[Opening Data provided section]

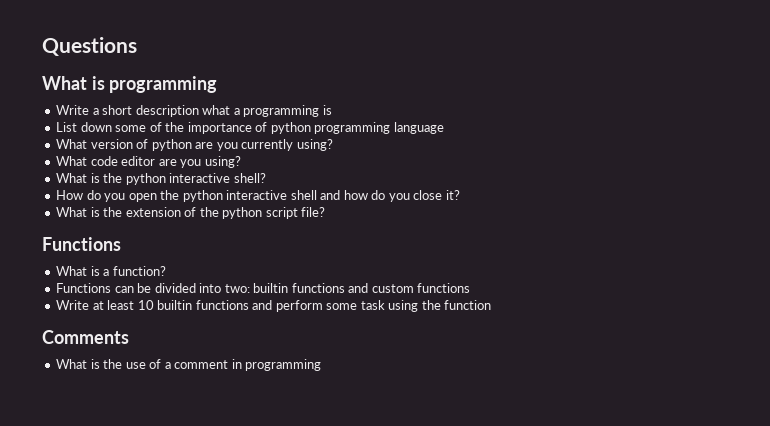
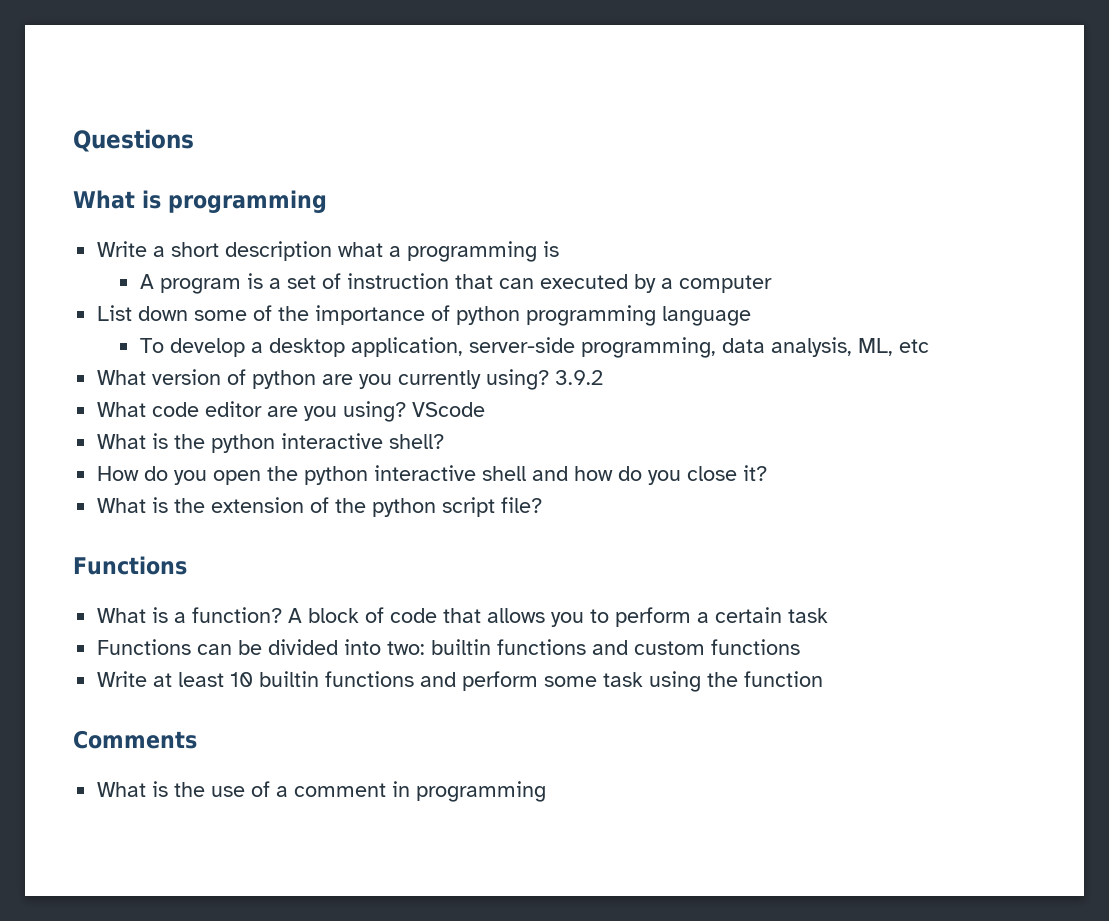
(332, 110) none -> [139,273,772,294] // A program is a set of instruction that can executed by a computer
(444, 128) none -> [139,337,929,358] // To develop a desktop application, server-side programming, data analysis, ML, etc
(333, 145) none -> [555,370,604,385] 3.9.2
(241, 162) none -> [412,402,486,417] VScode
(166, 271) none -> [288,607,829,627] A block of code that allows you to perform a certain task

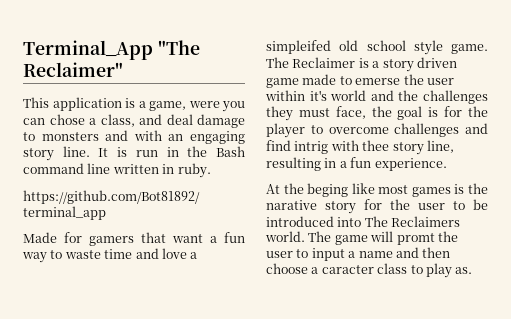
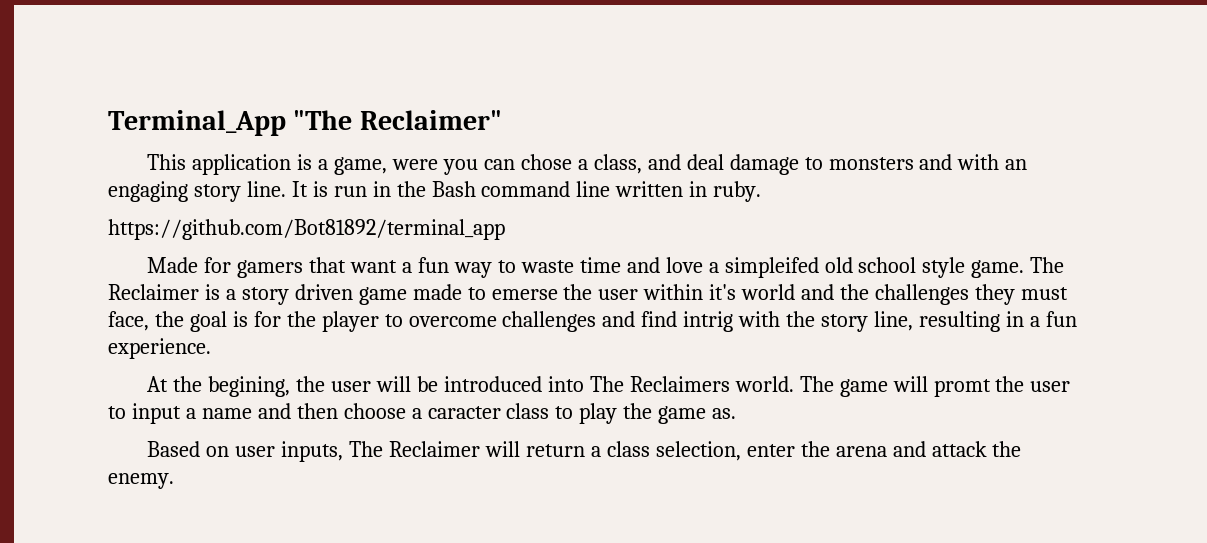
[362,140,390,151] thee -> [786,311,816,327] the
[307,183,488,197] [266,199,465,214] beging like most games is the narative story for the user to -> [208,376,412,397] begining, the user will
(452, 270) none -> [623,403,707,424] the game
(473, 270) none -> [147,441,1022,462] [108,473,174,489] // Based on user inputs, The Reclaimer will return a class selection, enter the arena and attack the enemy.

[Closing Data provided section]

Print the data above exactly, from its first line to the line bearing "(166, 271) none" inclusive, and keep pictures out of the result.

(332, 110) none -> [139,273,772,294] // A program is a set of instruction that can executed by a computer
(444, 128) none -> [139,337,929,358] // To develop a desktop application, server-side programming, data analysis, ML, etc
(333, 145) none -> [555,370,604,385] 3.9.2
(241, 162) none -> [412,402,486,417] VScode
(166, 271) none -> [288,607,829,627] A block of code that allows you to perform a certain task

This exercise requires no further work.